(Items from a dataset)
==============================

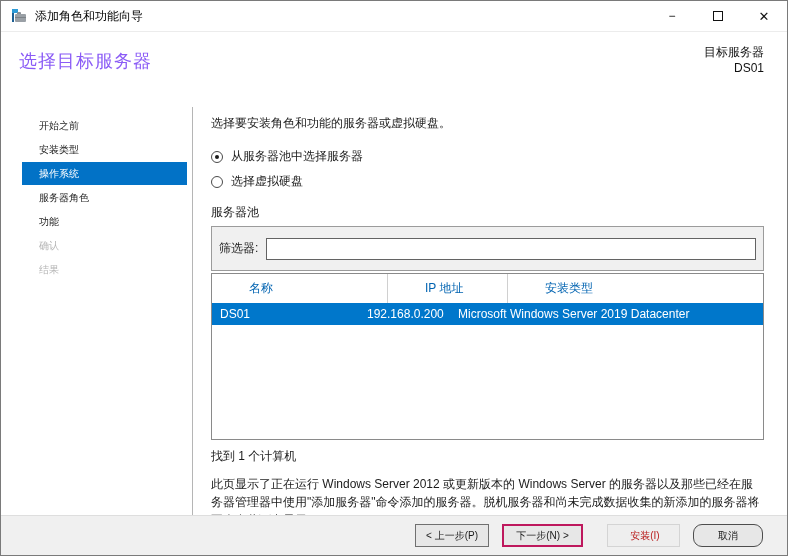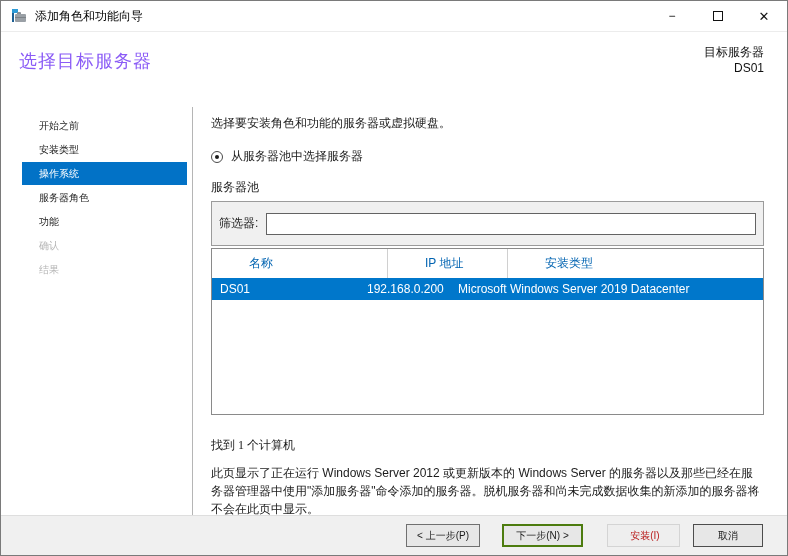"选择虚拟硬盘" div.radio-row { html: none -> <div> <span></span> <span>选择虚拟硬盘</span> </div> }
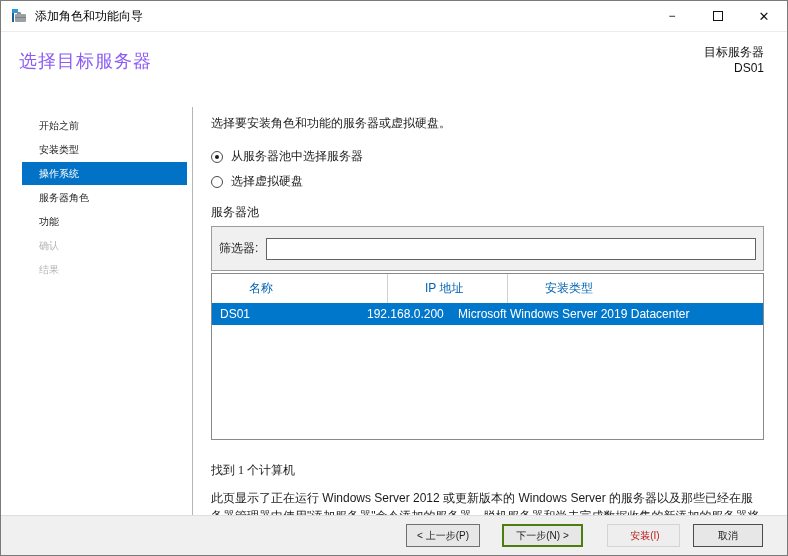"找到 1 个计算机" .found { font-family: Liberation Serif, serif -> none; margin-top: 22px -> 8px }
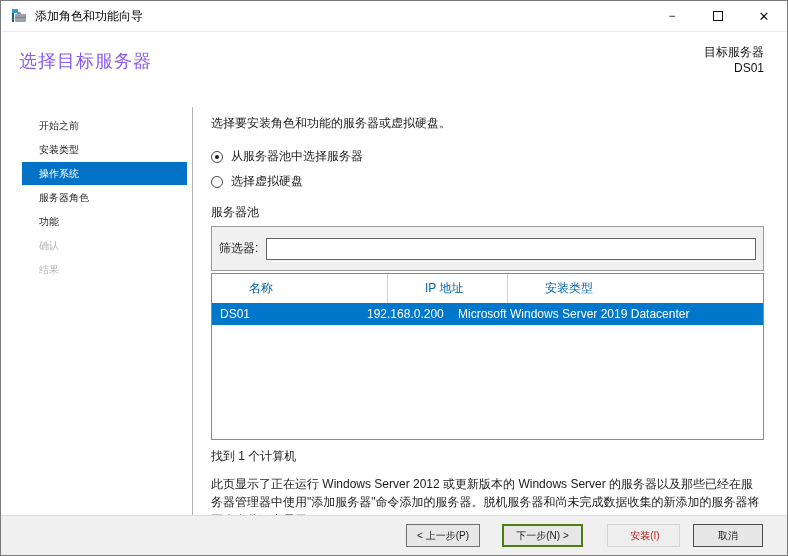"下一步(N) >" .btn.next { border: 2px solid #4d7c0f -> 2px solid #be185d; margin-left: 9px -> none }
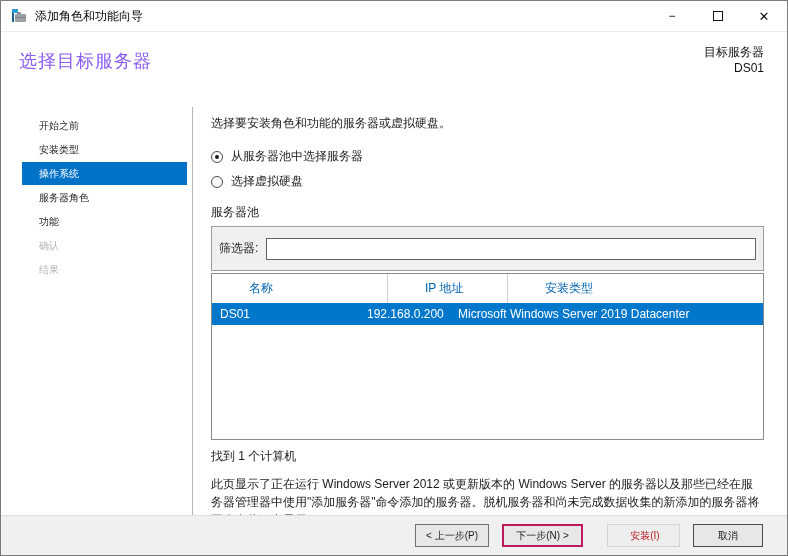"取消" .btn.cancel { border-radius: none -> 9px }
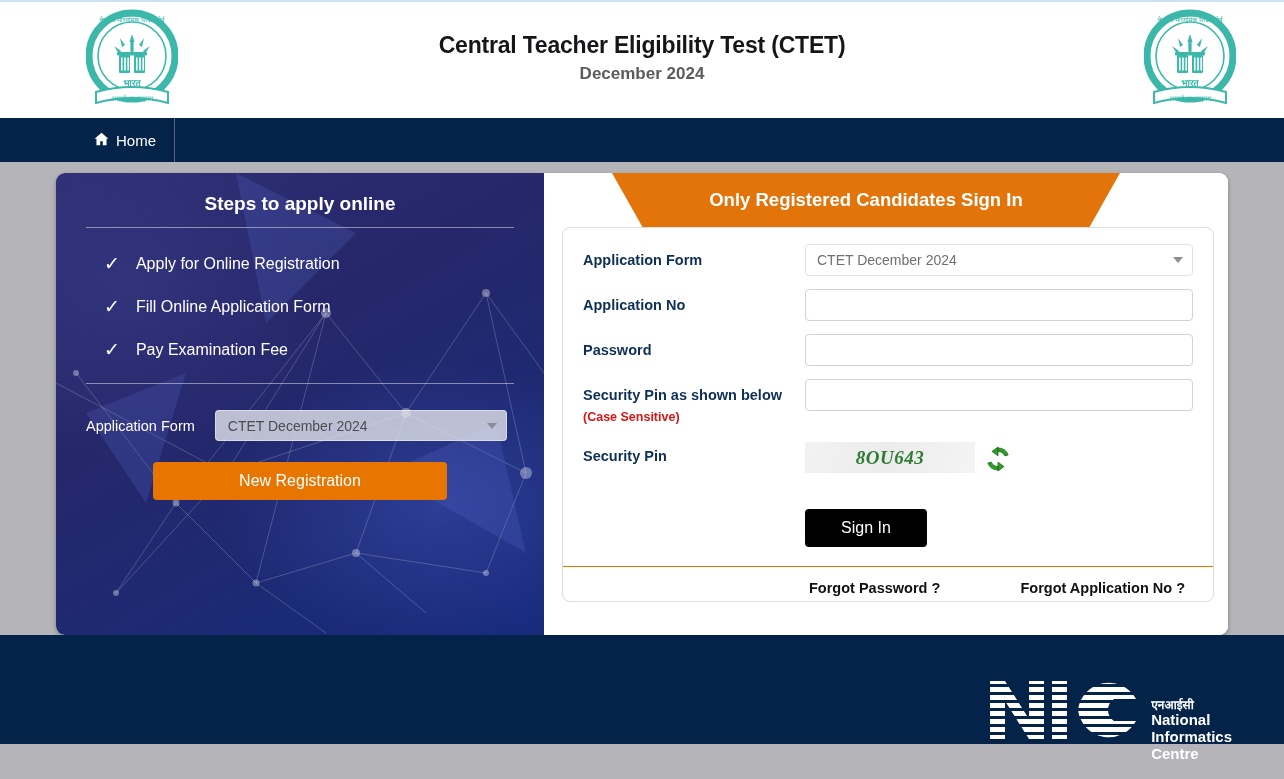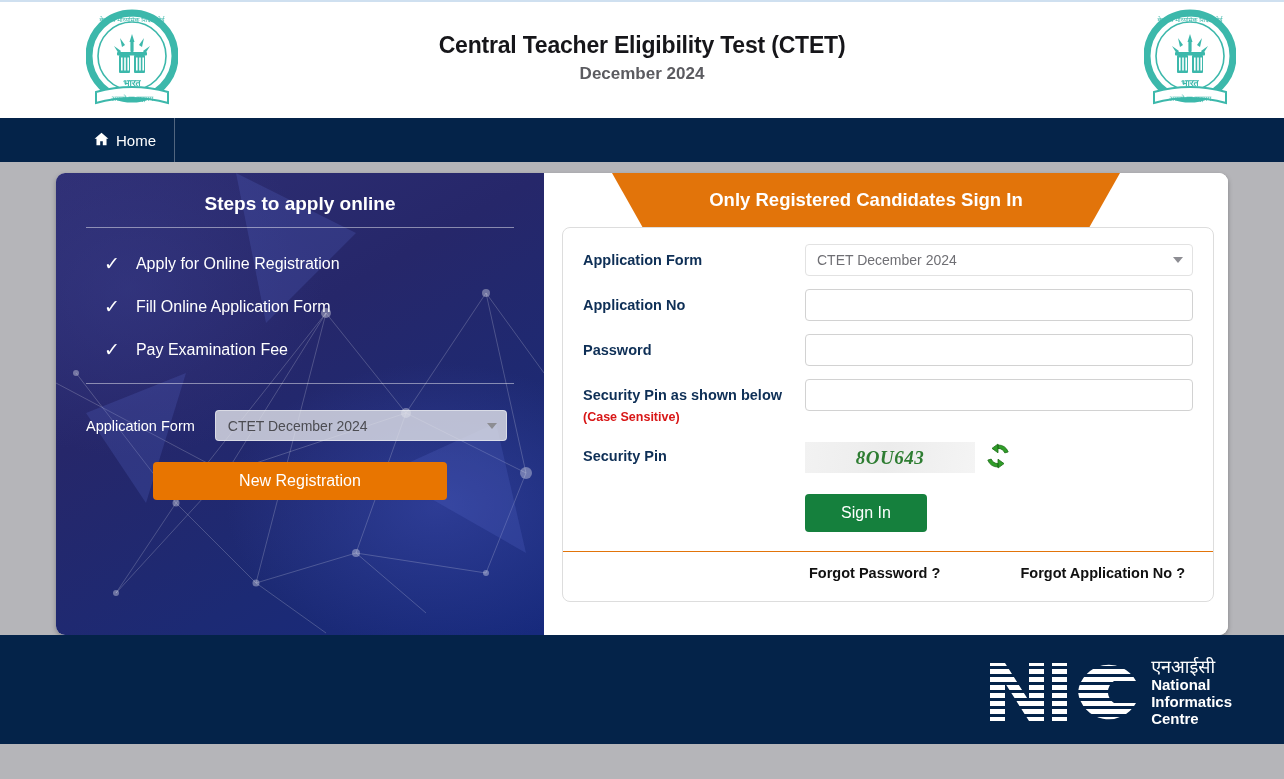"8OU643" .captcha-row { align-items: flex-start -> flex-end }
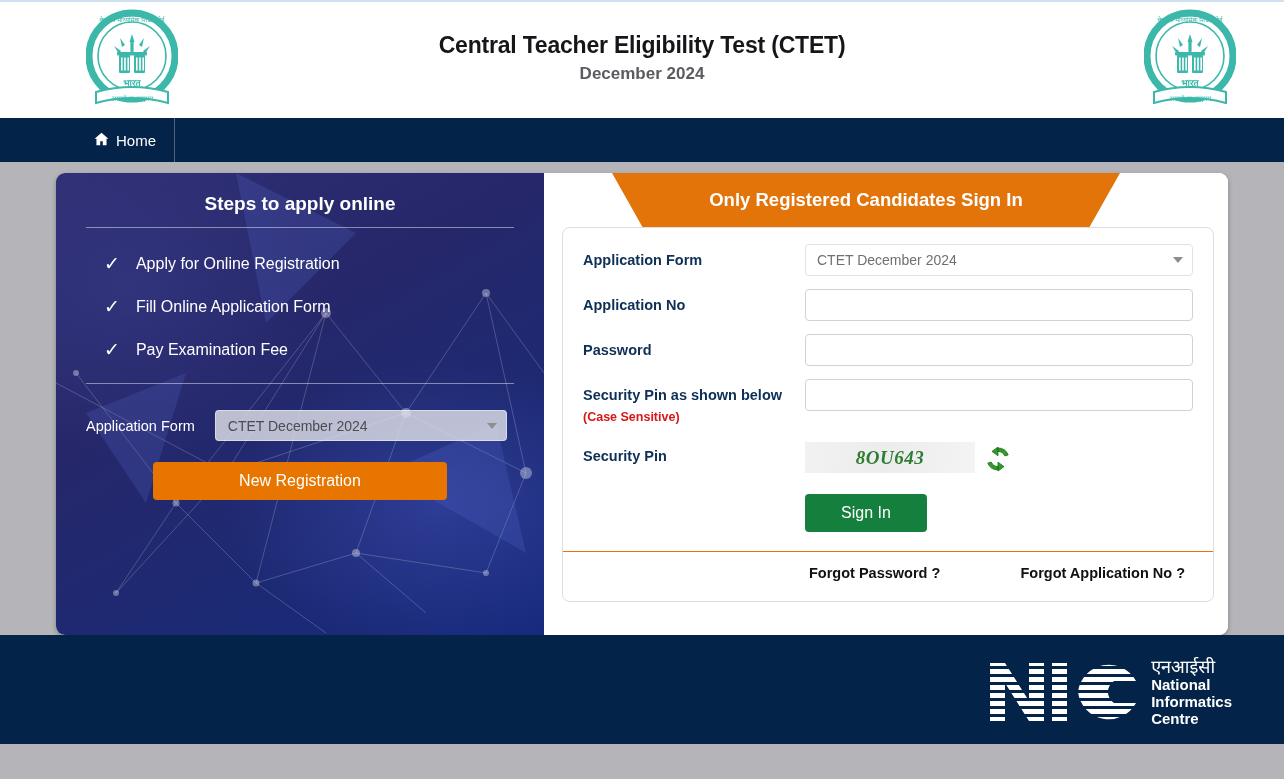"Sign In" .btn-signin { background: #15803d -> #000000; margin: 8px 0 0 222px -> 23px 0 0 222px }
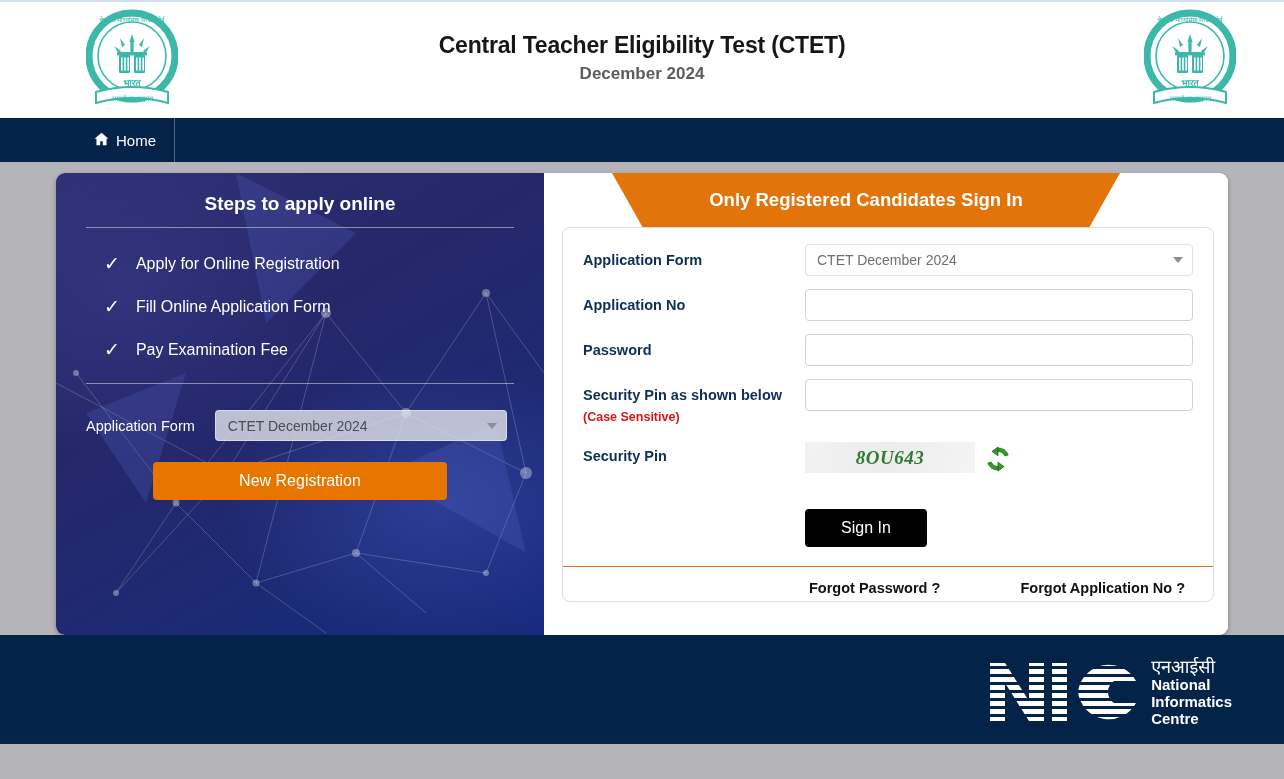"एनआईसी" .nic-hindi { font-size: 18px -> 12px; font-weight: normal -> bold; margin-top: none -> 42px }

==============================

### AIM OF THE EXERCISE
Set all of the records down once more, letter for letter, with the images removed.

### OUTPUT FOR THIS TASK
"选择虚拟硬盘" div.radio-row { html: none -> <div> <span></span> <span>选择虚拟硬盘</span> </div> }
"找到 1 个计算机" .found { font-family: Liberation Serif, serif -> none; margin-top: 22px -> 8px }
"下一步(N) >" .btn.next { border: 2px solid #4d7c0f -> 2px solid #be185d; margin-left: 9px -> none }
"取消" .btn.cancel { border-radius: none -> 9px }
"8OU643" .captcha-row { align-items: flex-start -> flex-end }
"Sign In" .btn-signin { background: #15803d -> #000000; margin: 8px 0 0 222px -> 23px 0 0 222px }
"एनआईसी" .nic-hindi { font-size: 18px -> 12px; font-weight: normal -> bold; margin-top: none -> 42px }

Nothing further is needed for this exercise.